Pero el dilema más profundo es ético. ¿Deben las democracias limitar el desarrollo de IA por principios y valores, mientras gobiernos autoritarios imponen su impronta hacia adentro, pero no se avienen a consensuar estándares internacionales claros y verificables? Viéndolo desde esa perspectiva, la llamada “restricción ética” puede convertirse en vulnerabilidad si no se combina con una visión anticipatoria y audaz.
La realidad ya nos ha alcanzado y la IA ya está operando en el campo de batalla, en el ciberespacio, en el control de armas. Algunos modelos detectan tropas desde el espacio; otros ayudan a identificar campañas de desinformación o violaciones de tratados. Incluso la diplomacia comienza a probar sus capacidades, desde la simulación de escenarios hasta la redacción de propuestas de paz.
En definitiva, el poder estratégico de la inteligencia artificial, que se acrecienta día a día, no reside solo en su código, sino en su capacidad de modelar el sentido.El conflicto no es solo sobre capacidades técnicas, sino sobre quién instala su versión de la realidad. La verdad también está en disputa.
Hace pocos días circuló un video falso, generado con inteligencia artificial, que contenía un supuesto mensaje de un expresidente dirigido a sus votantes. Su objetivo era alterar el voto en la elección legislativa de la Ciudad de Buenos Aires. Aunque técnicamente burdo, resultó lo bastante impactante como para motivar una denuncia judicial. La respuesta del gobierno fue preocupante: se calificó el episodio como “libertad de expresión” y se ridiculizó a quienes cuestionaron el video como “ñoños republicanos”.
Este episodio, trivial para algunos, deja ver una vez más una cuestión alarmante: cuando todo puede parecer real, lo “fake” y lo mentiroso se vuelven poderosas herramientas políticas de desinformación.
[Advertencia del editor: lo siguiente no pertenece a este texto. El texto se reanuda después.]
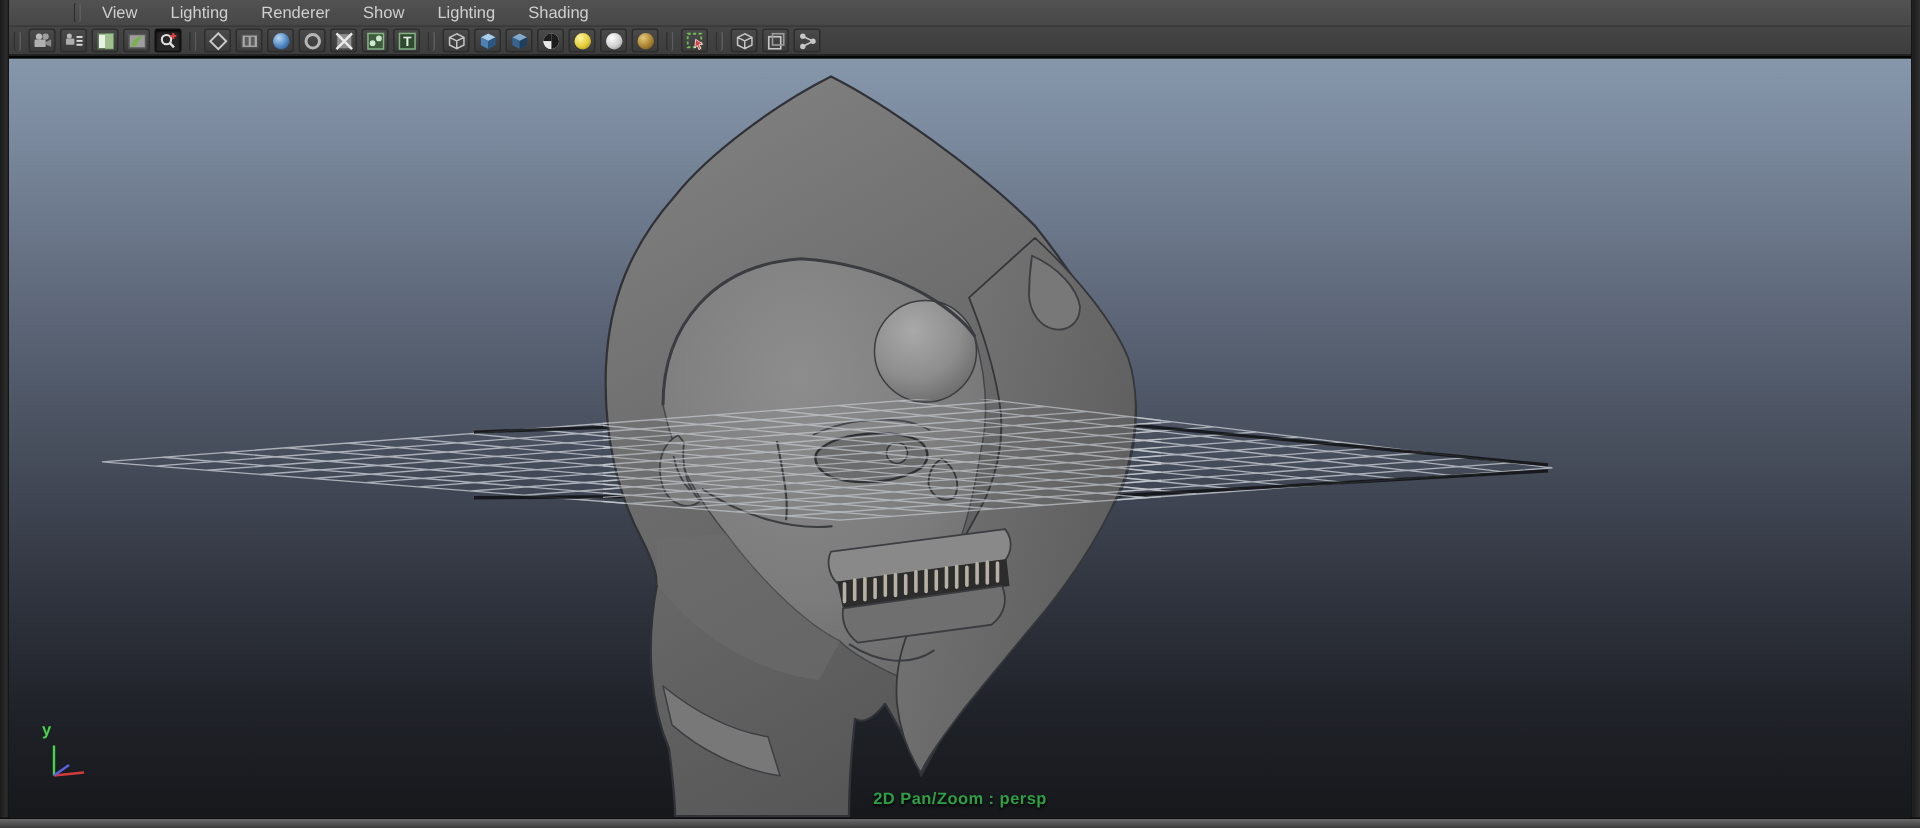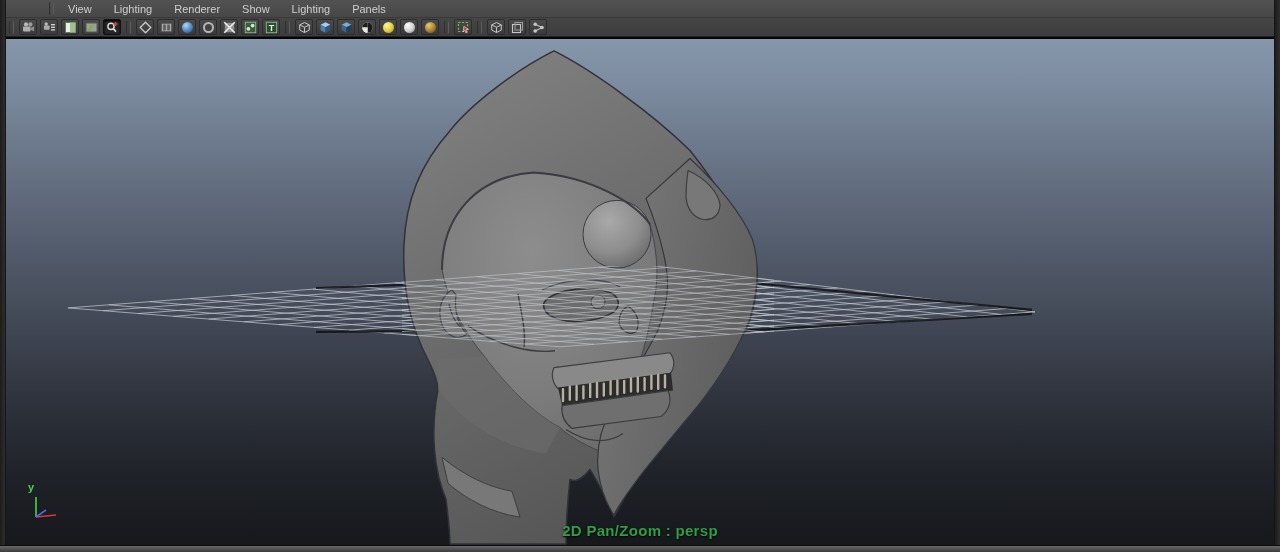"Panels" div.menu-item { text: Panels -> Shading }
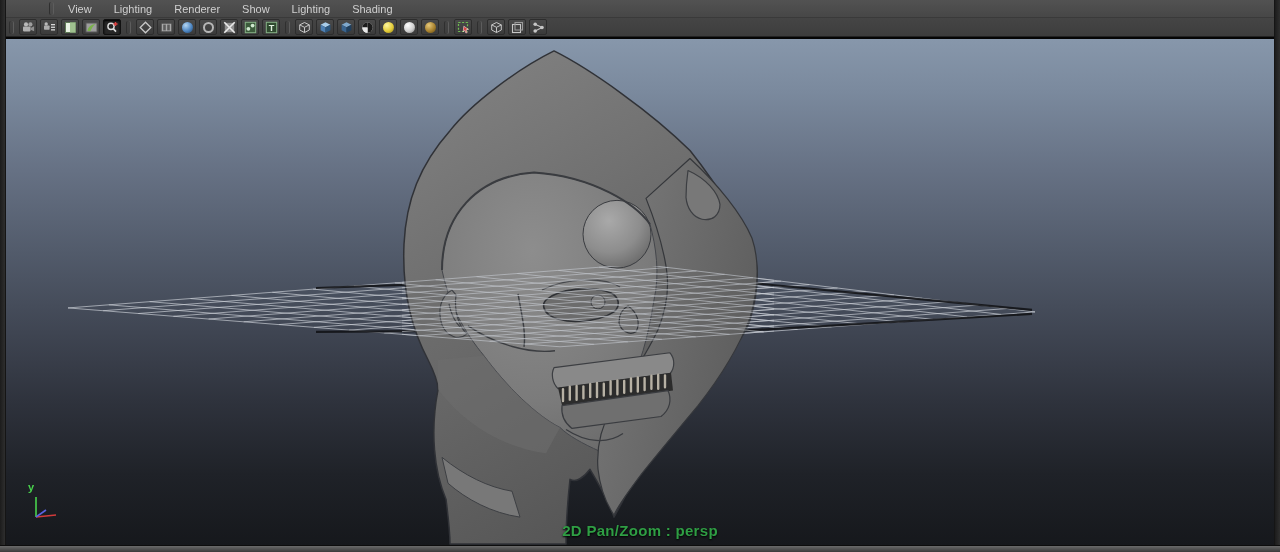"2D Pan/Zoom : persp" .hint { font-size: 15px -> 11px }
Y aquí deben encenderse todas las alertas: si en las democracias, y me refiero a aquellas reales, basadas en el respeto a valores fundamentales (y no meramente formales porque se realizan elecciones), no se reacciona ante estos abusos, se terminará cediendo tarde o temprano, no solo el control tecnológico… sino el sentido mismo de lo verdadero.
La verdadera batalla ya no es solo por el poder, sino por el relato. Por eso, si no construimos un orden común basado en respeto y valores, terminaremos viviendo en la realidad paralela de quien logre imponer el suyo, por perverso que este sea.
Todavía estamos a tiempo de decidir en qué futuro queremos vivir.